● Data for this exercise
•••
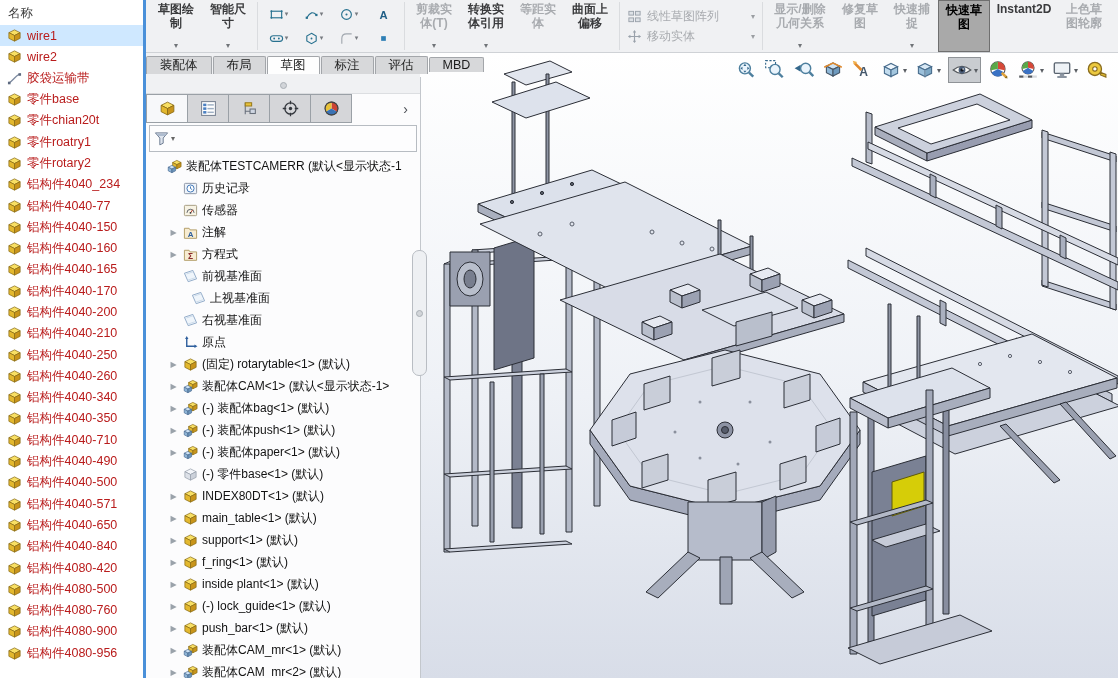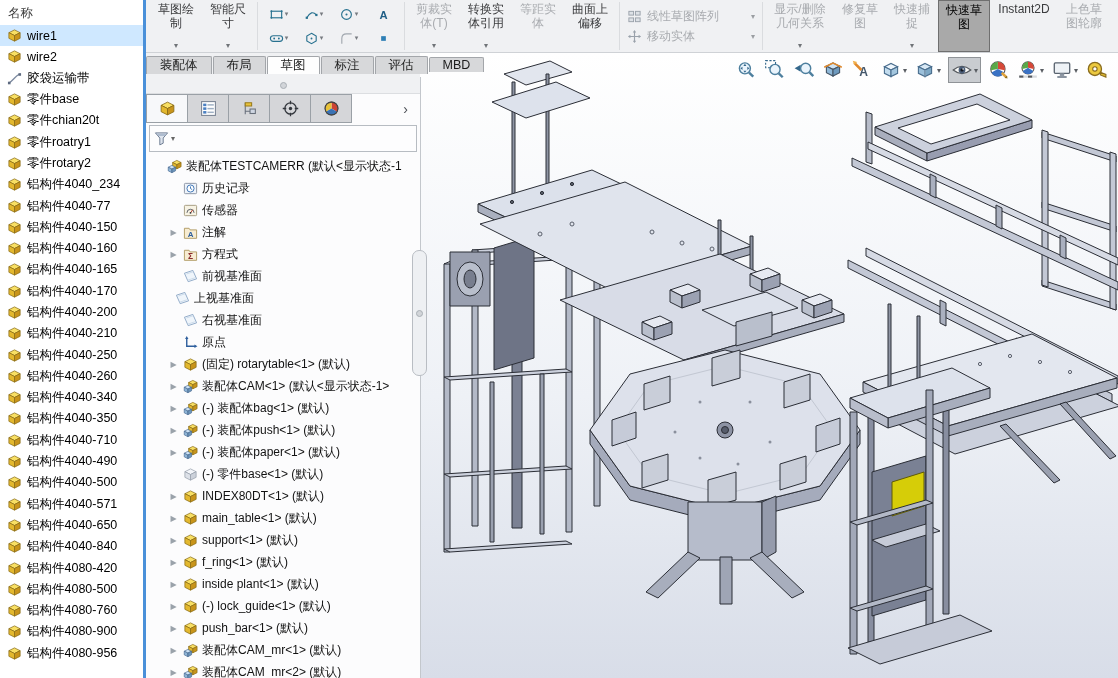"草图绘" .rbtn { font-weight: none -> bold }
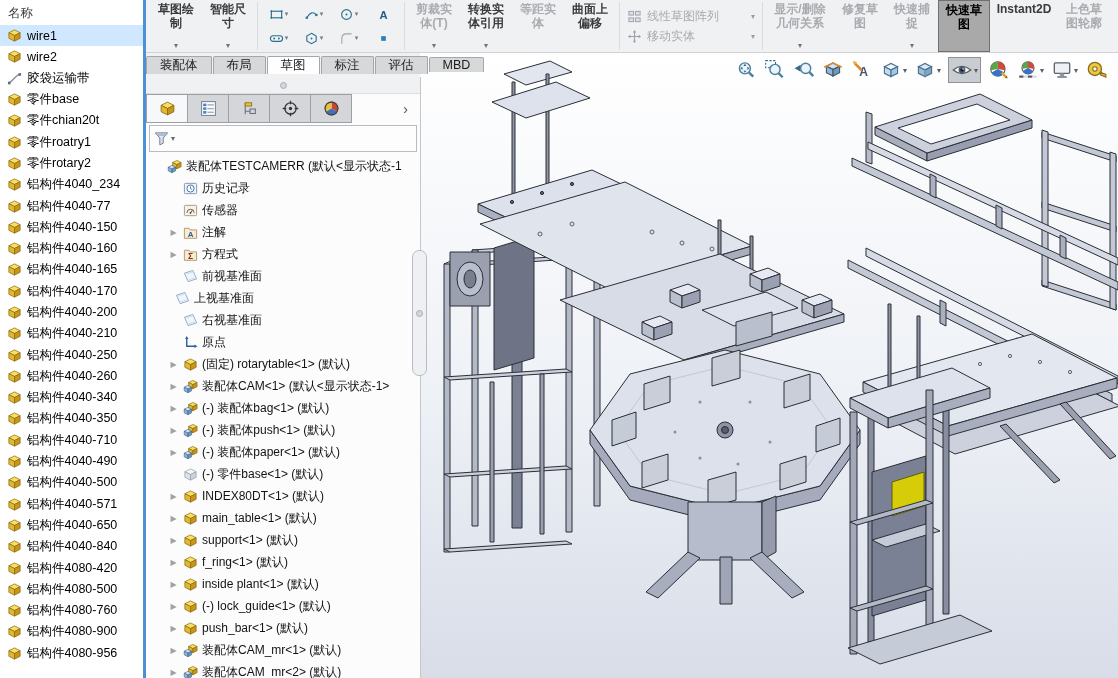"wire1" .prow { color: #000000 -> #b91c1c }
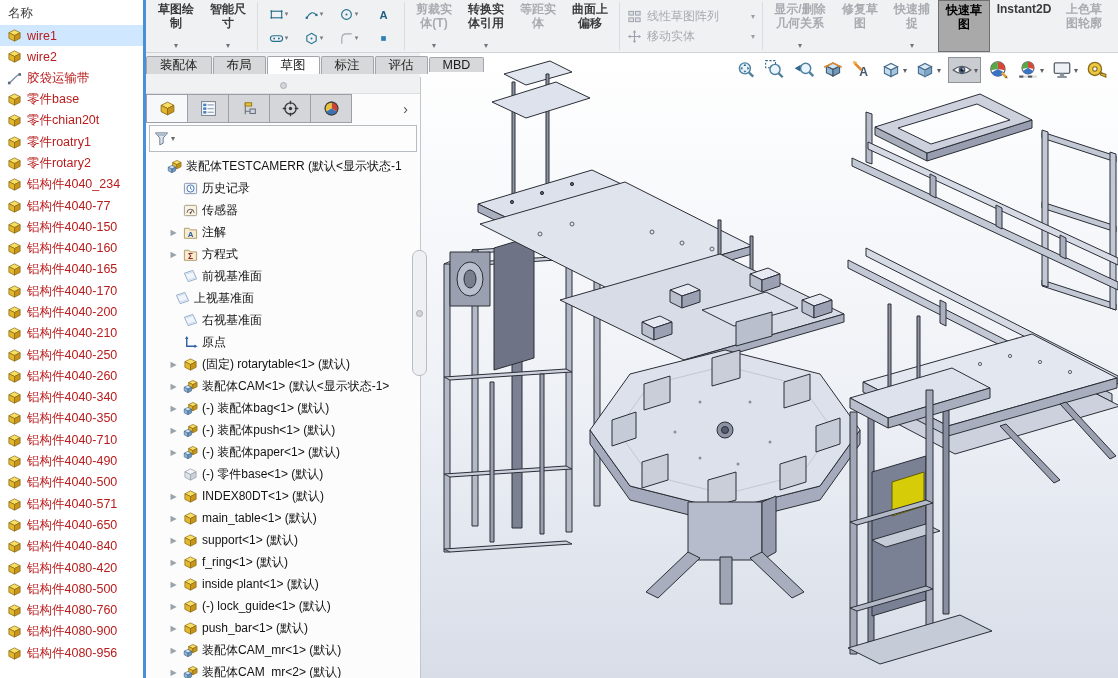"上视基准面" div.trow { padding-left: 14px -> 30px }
•••
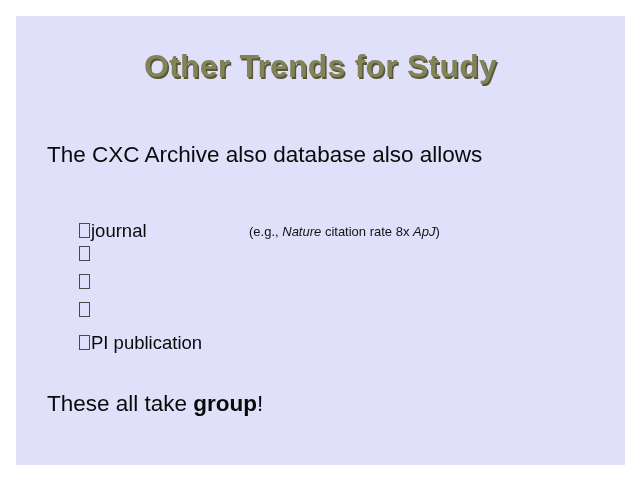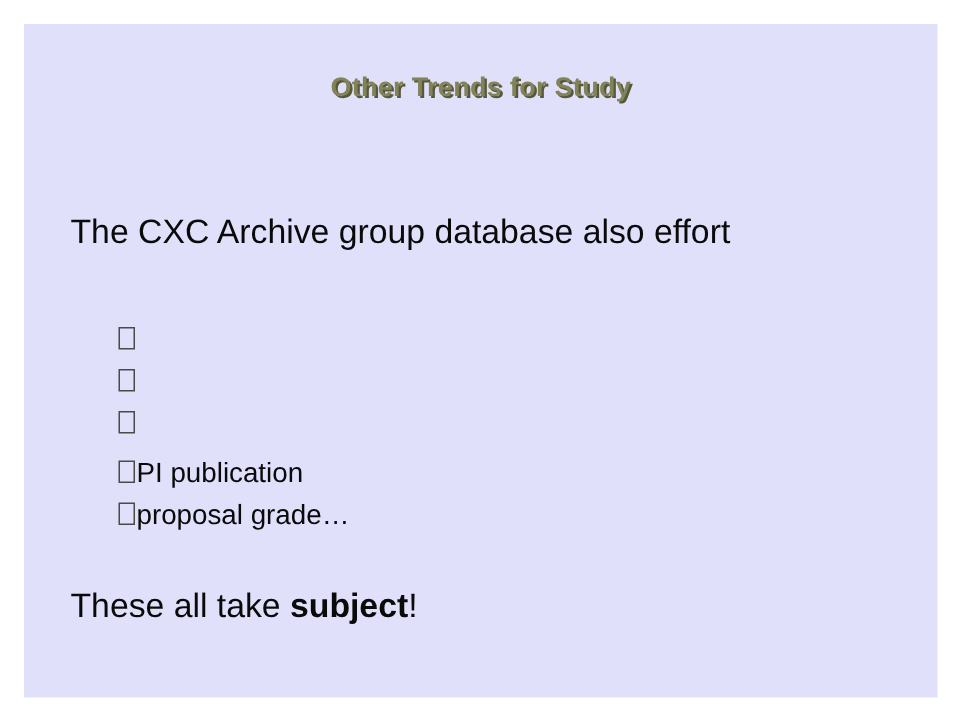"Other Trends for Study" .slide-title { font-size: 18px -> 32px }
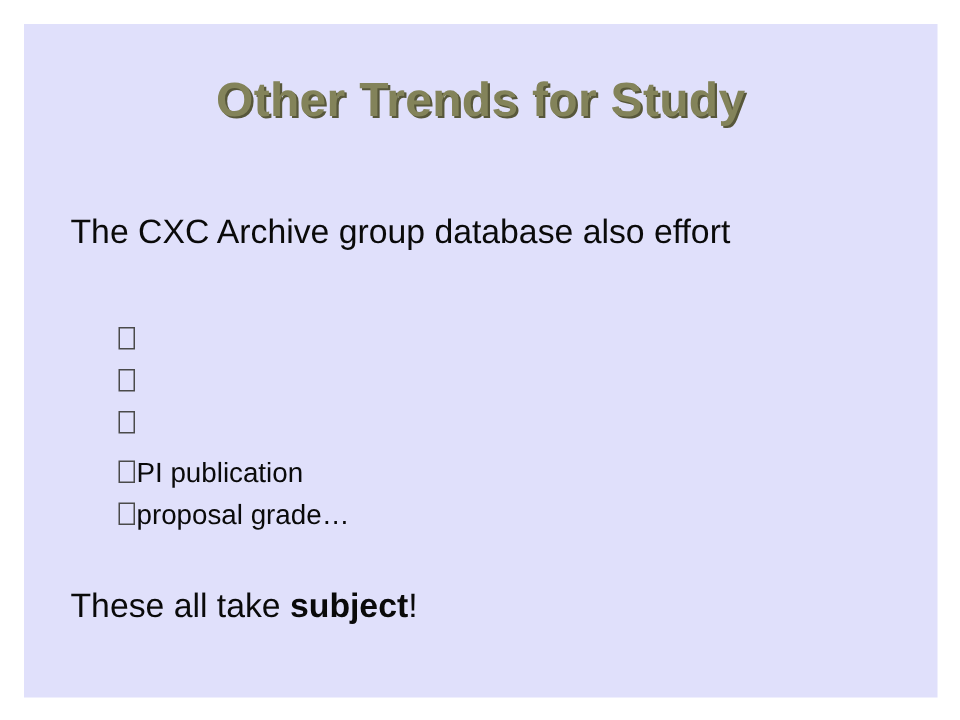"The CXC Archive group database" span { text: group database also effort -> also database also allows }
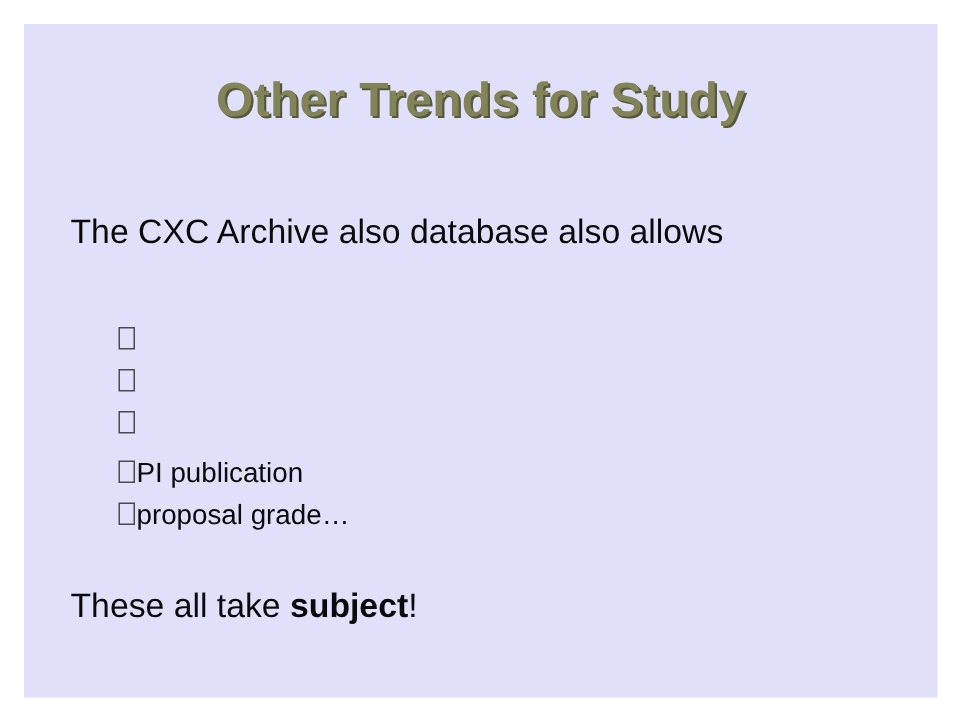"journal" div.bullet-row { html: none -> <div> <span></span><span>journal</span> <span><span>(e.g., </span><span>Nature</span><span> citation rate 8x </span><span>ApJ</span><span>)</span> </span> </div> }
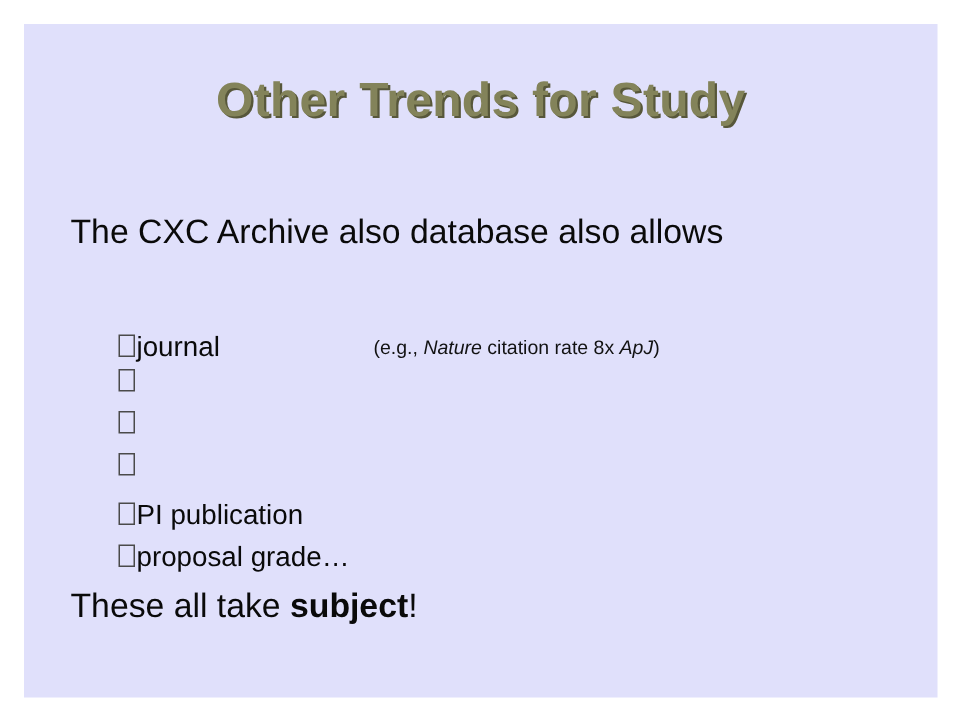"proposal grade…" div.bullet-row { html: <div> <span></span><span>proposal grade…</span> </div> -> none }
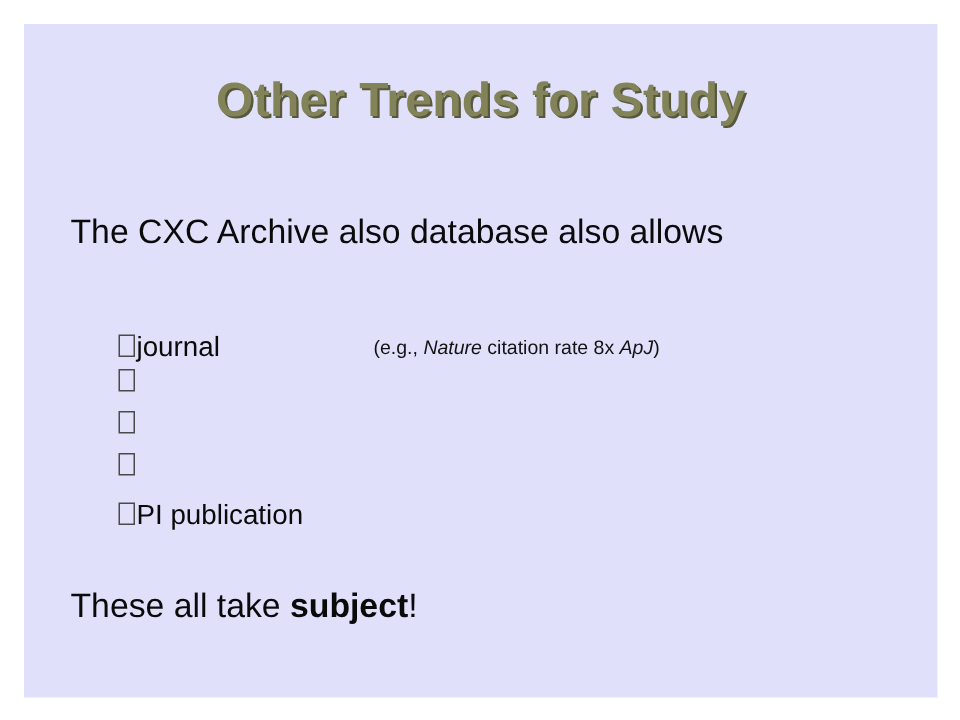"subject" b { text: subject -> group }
•••
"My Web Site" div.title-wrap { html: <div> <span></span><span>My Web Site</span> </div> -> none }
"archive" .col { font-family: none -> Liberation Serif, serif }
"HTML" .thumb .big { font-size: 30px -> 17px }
•••
● The task
What's needed is an exact copy of the lines above from the one with "color: #000000 ->" through the one with "padding-left: 14px ->", both included; the pictures stay out.

● Response for this exercise
"wire1" .prow { color: #000000 -> #b91c1c }
"上视基准面" div.trow { padding-left: 14px -> 30px }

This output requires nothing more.